Information given: Begin
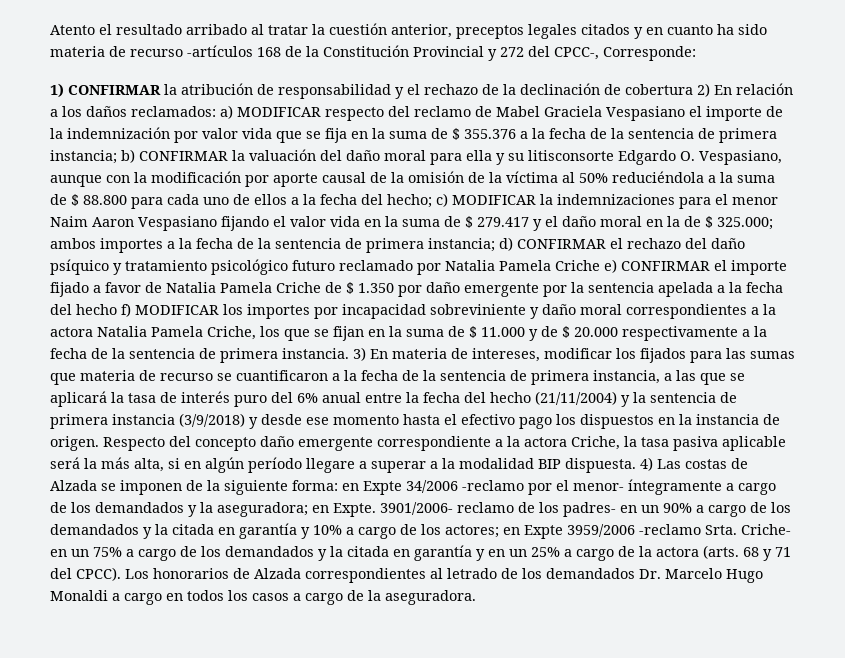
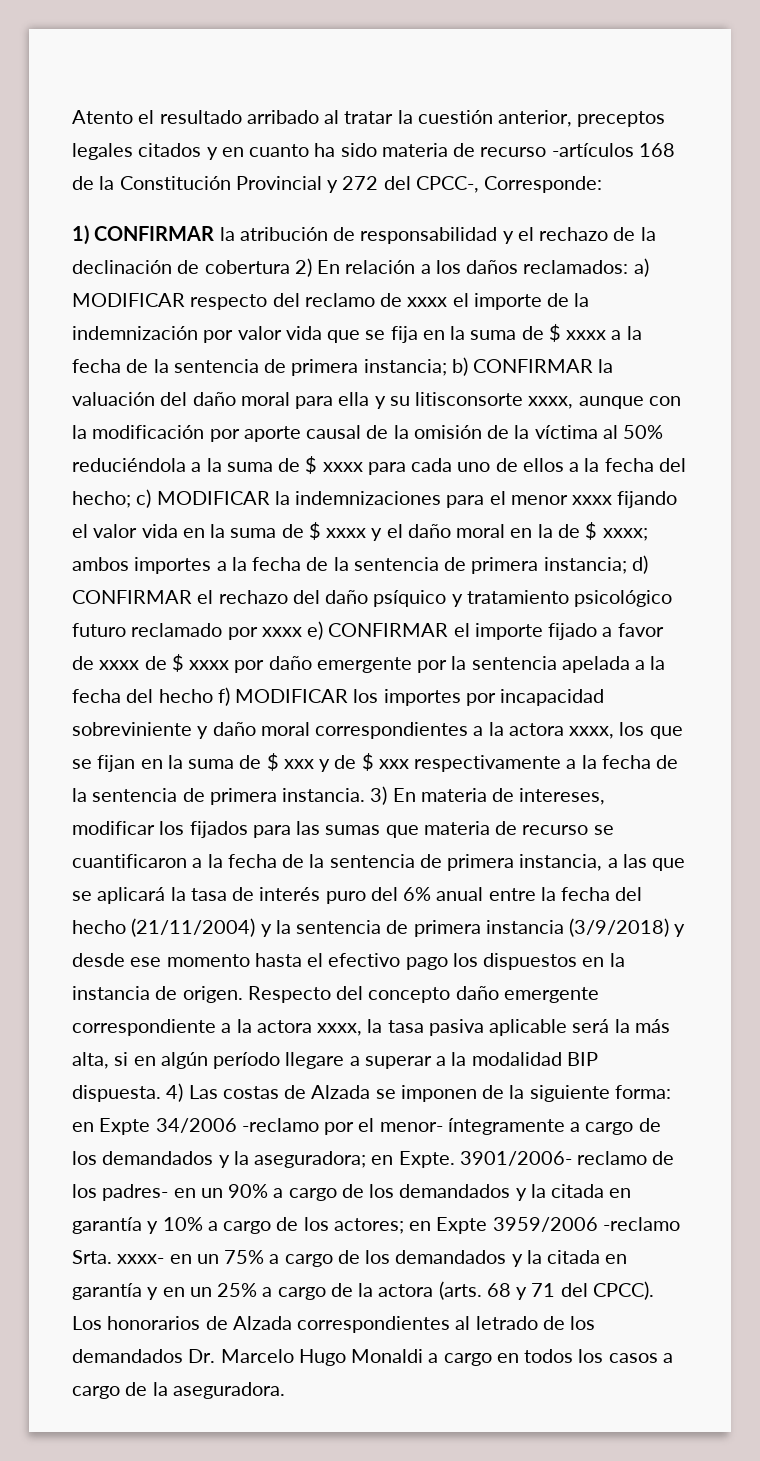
- a) MODIFICAR respecto del reclamo de Mabel Graciela Vespasiano el importe de la indemnización por valor vida que se fija en la suma de $ 355.376 a la fecha de la sentencia de primera instancia;
+ a) MODIFICAR respecto del reclamo de xxxx el importe de la indemnización por valor vida que se fija en la suma de $ xxxx a la fecha de la sentencia de primera instancia;
- b) CONFIRMAR la valuación del daño moral para ella y su litisconsorte Edgardo O. Vespasiano, aunque con la modificación por aporte causal de la omisión de la víctima al 50% reduciéndola a la suma de $ 88.800 para cada uno de ellos a la fecha del hecho;
+ b) CONFIRMAR la valuación del daño moral para ella y su litisconsorte xxxx, aunque con la modificación por aporte causal de la omisión de la víctima al 50% reduciéndola a la suma de $ xxxx para cada uno de ellos a la fecha del hecho;
- c) MODIFICAR la indemnizaciones para el menor Naim Aaron Vespasiano fijando el valor vida en la suma de $ 279.417 y el daño moral en la de $ 325.000;
+ c) MODIFICAR la indemnizaciones para el menor xxxx fijando el valor vida en la suma de $ xxxx y el daño moral en la de $ xxxx;
- d) CONFIRMAR el rechazo del daño psíquico y tratamiento psicológico futuro reclamado por Natalia Pamela Criche e) CONFIRMAR el importe fijado a favor de Natalia Pamela Criche de $ 1.350 por daño emergente por la sentencia apelada a la fecha del hecho f) MODIFICAR los importes por incapacidad sobreviniente y daño moral correspondientes a la actora Natalia Pamela Criche, los que se fijan en la suma de $ 11.000 y de $ 20.000 respectivamente a la fecha de la sentencia de primera instancia.
+ d) CONFIRMAR el rechazo del daño psíquico y tratamiento psicológico futuro reclamado por xxxx e) CONFIRMAR el importe fijado a favor de xxxx de $ xxxx por daño emergente por la sentencia apelada a la fecha del hecho f) MODIFICAR los importes por incapacidad sobreviniente y daño moral correspondientes a la actora xxxx, los que se fijan en la suma de $ xxx y de $ xxx respectivamente a la fecha de la sentencia de primera instancia.
- Respecto del concepto daño emergente correspondiente a la actora Criche, la tasa pasiva aplicable será la más alta, si en algún período llegare a superar a la modalidad BIP dispuesta.
+ Respecto del concepto daño emergente correspondiente a la actora xxxx, la tasa pasiva aplicable será la más alta, si en algún período llegare a superar a la modalidad BIP dispuesta.
- 3901/2006- reclamo de los padres- en un 90% a cargo de los demandados y la citada en garantía y 10% a cargo de los actores; en Expte 3959/2006 -reclamo Srta. Criche- en un 75% a cargo de los demandados y la citada en garantía y en un 25% a cargo de la actora (arts. 68 y 71 del CPCC).
+ 3901/2006- reclamo de los padres- en un 90% a cargo de los demandados y la citada en garantía y 10% a cargo de los actores; en Expte 3959/2006 -reclamo Srta. xxxx- en un 75% a cargo de los demandados y la citada en garantía y en un 25% a cargo de la actora (arts. 68 y 71 del CPCC).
Information given: End
Task to complete:
With the data above as the source, tally the lines that include the string "alta", and give that figure alone.

Solution for this exercise:
2